I'm trying to calculate (or, show) the number of spanning trees in the hypercube $Q_n$. I know I must come to
$$\tau(Q_n) = \prod^{n}_{i=2} (2i)^{\begin{pmatrix} n \\ i\end{pmatrix}}$$
I thought it would be easiest to work via induction and then the Cartesian product bit (to make the "gluing 2 $Q_{n-1}$ together" more "rigorous"); ie,
$$ Q_n \cong K_2 \times_1 \ldots \times_{n-1} K_2 $$
to denote that $Q_n$ is isomorphic to the Cartesian product of $n$ $K_2$'s.
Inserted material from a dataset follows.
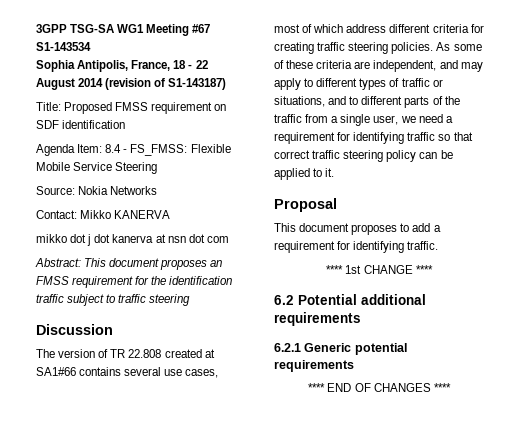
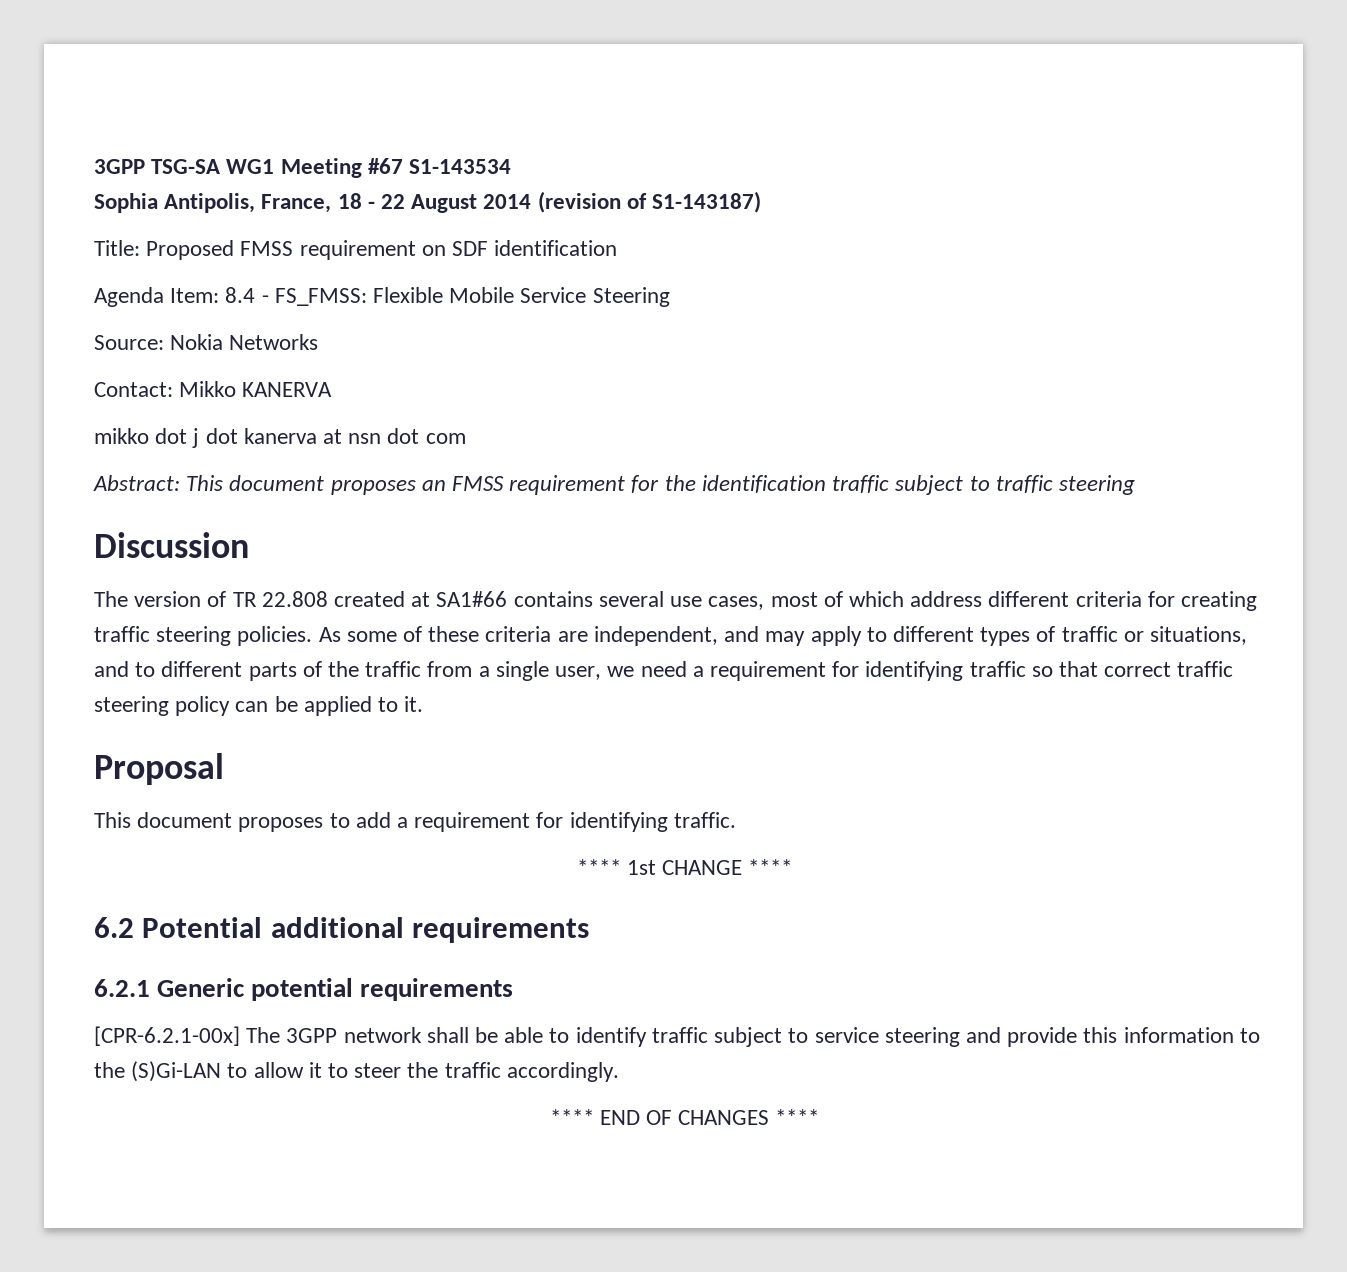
+ [CPR-6.2.1-00x] The 3GPP network shall be able to identify traffic subject to service steering and provide this information to the (S)Gi-LAN to allow it to steer the traffic accordingly.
Now, I'll use $L$ to denote the graph Laplacian:
$$L(K_2^{n-1} \times K_2) = L(K_2^{n-1}) \otimes I_2 + I_{2^{n-1}} \otimes L(K_2)$$
but it's at this point that I'm struggling... for Kirchoff's/ Matrix Tree Theorem, I'm interested in the determinant, but I run into the determinant of that sum; recall $|A+ B| = |A| + |B| + |A|\cdot \text{Tr}|A^{-1}B|$. We can calculate
$$ |L(K_2^{n-1}) \otimes I_2| = |L(K_2^{n-1})|^2 \cdot 1^{2^{n-1}}$$ $$ |I_{2^{n-1}} \otimes L(K_2)| = 1^2 \cdot 0 = 0 $$
but I do not see a clean way to get the trace below beyond the brute force computation, though even then I am not sure what I can say about the inverse.
$$ \text{Tr}\left[(L(K_2^{n-1}) \otimes I_2)^{-1} \cdot (I_{2^{n-1}} \otimes L(K_2)) \right]$$
and I can already feel that taking that and working back towards the desired is not so nice (presuming it doesn't just work out to zero somehow).
Any hints or nudges in the right direction?
Working through the details related to Misha's comment, I was really stuck on a wild goose chase...
First, for graphs $G$ and $H$, we know that if $L(G)$ has $m$ eigenvalues $\lambda_i$ and $L(G)$ has $n$ eigenvalues $\mu_j$, then $L(G \times H)$ has $mn$ eigenvalues $\lambda_i + \mu_j$. (This can be seen via Kronecker product properties)
The claim is, as Misha notes, the eigenvalues are of the form $2i$ for $i = 0, \ldots, n$ with multiplicity $n \choose i$. We can compute the eigenvalues for $L(K_2)$ eigenvalues:
$$ L(K_2) = \begin{pmatrix} 1& -1 \\ -1 & 1 \end{pmatrix}$$
So, eigenvalues of $0, 2$ with multiplicity $1,1$ each.
By induction, base case is $K_2 \times K_2$, which can also be done directly: we have $0,2,4$ with multiplicity $1,2,1$ respectively.
Then for the inductive step, the eigenvalues are $$\{0 + 2i : i=0, \ldots, n-1\} \cup \{2 + 2i: i = 0, \ldots, n-1\} = \{2i : i = 0 \ldots, n\}$$
so that is done. For multiplicity, notice that $2\cdot 0$ and $2\cdot n$ are of multiplicity $1 = {n \choose 0} = {n \choose n}$ each. Then, for any $i = 1, \ldots, n-1$, corresponding to adding $2$ and adding $0$, we have
$${n-1 \choose i -1} + {n-1 \choose i} = {n \choose i}$$
With Kirchoff's
$$ \tau(Q_n) = \frac{1}{2^n} \prod_{i=1}^n (2i)^{n \choose i} = \prod_{i=2}^n (2i)^{n \choose i}$$